Gesù ci rivela un mondo altro: non hai bisogno di mostrarti, di apparire, tu vali.

L’autostima che nasce nel tuo cuore non è misurata dalle tue abilità, no, ma dal fatto che sei pensato, voluto e amato dal tuo Dio. Anche se non vinci nessuna medaglia. Anche se la tua vita è fatta di piccoli passi.

Tu vali, questo è il messaggio della Scrittura, sei prezioso agli occhi di Dio.

Non importa il tuo limite, né la misura della tua paura. Non importa cosa gli altri pensino di te: tu vali, sei prezioso agli occhi di Dio. Perciò non hai necessità di ostentare, di cercare ossessivamente una visibilità che il mondo ti nega o riserva a pochissimi eletti.

Tu vali, anche se non vincerai mai nessuna medaglia d’oro e la tua piccola vita si perderà nei ricordi di una generazione.

Tu vali, non svendere la tua dignità, coltiva il dentro e se coltivi il fuori, e coltivalo, che sia sempre e solo trasparenza del dentro.

I tuoi limiti? Un recinto che delimita lo spazio in cui realizzarti.

I tuoi peccati? Esperienza della finitudine e della libertà ancora da purificare, da accogliere da adulto e da mettere nelle mani di Dio.

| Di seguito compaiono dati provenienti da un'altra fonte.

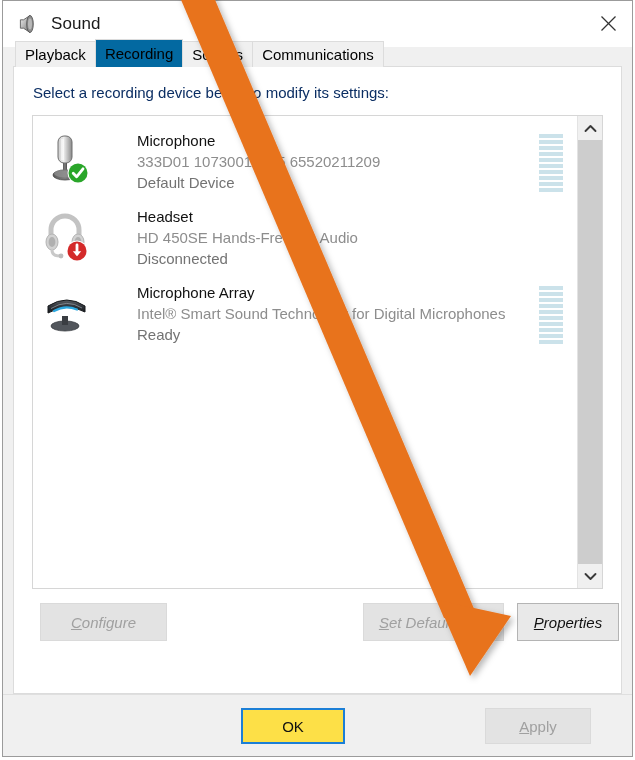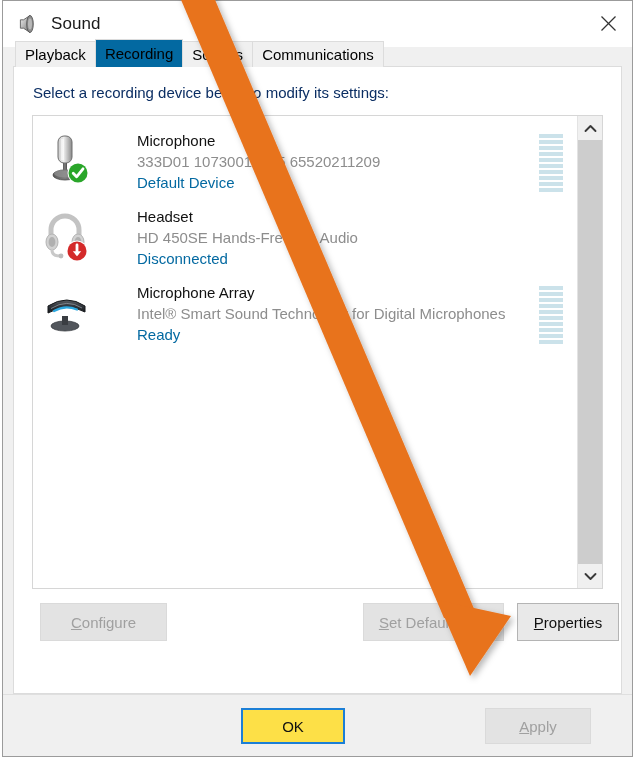"Default Device" .device-status { color: #0369a1 -> #737373 }
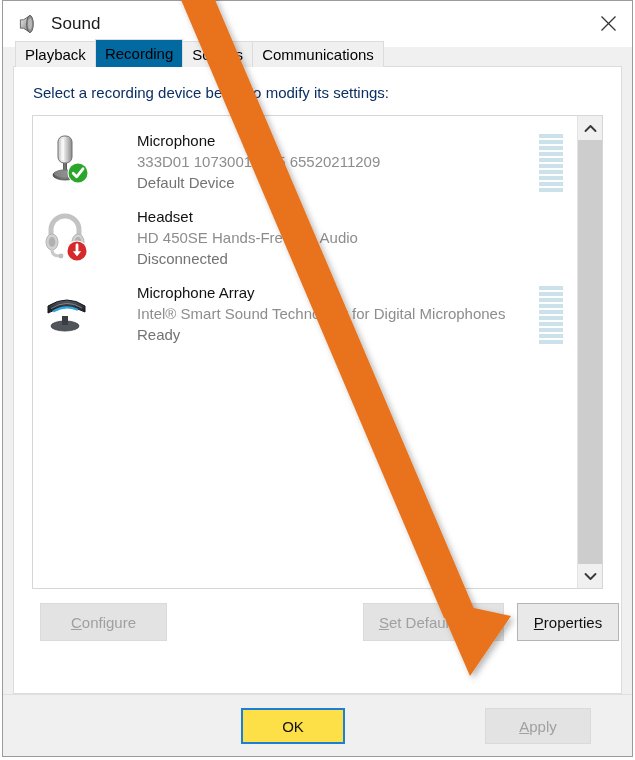"Configure" .midbuttons { font-style: none -> italic }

Non hai bisogno di metterti ai primi posti: solo Dio conosce il tuo cuore, lo conosce più di quanto tu lo conosca, non lasciarti travolgere dai falsi profeti del nostro tempo.

Umiltà

Ecco da dove nasce l’umiltà.

Che non è la depressione di noi cattolici, ma l’esperienza gioiosa e feconda di ciò che possiamo realisticamente essere. Sappiamo di essere preziosi agli di Dio. Abbiamo conosciuto la nostra ombra ma, infinitamente di più, la luce della sua presenza.

Quella vogliamo raccontare e vivere.

Perché sperimentiamo di essere amati in totalità, e questo amore ci spinge a superare ogni ostacolo.

Davvero vi interessano ancora i primi posti?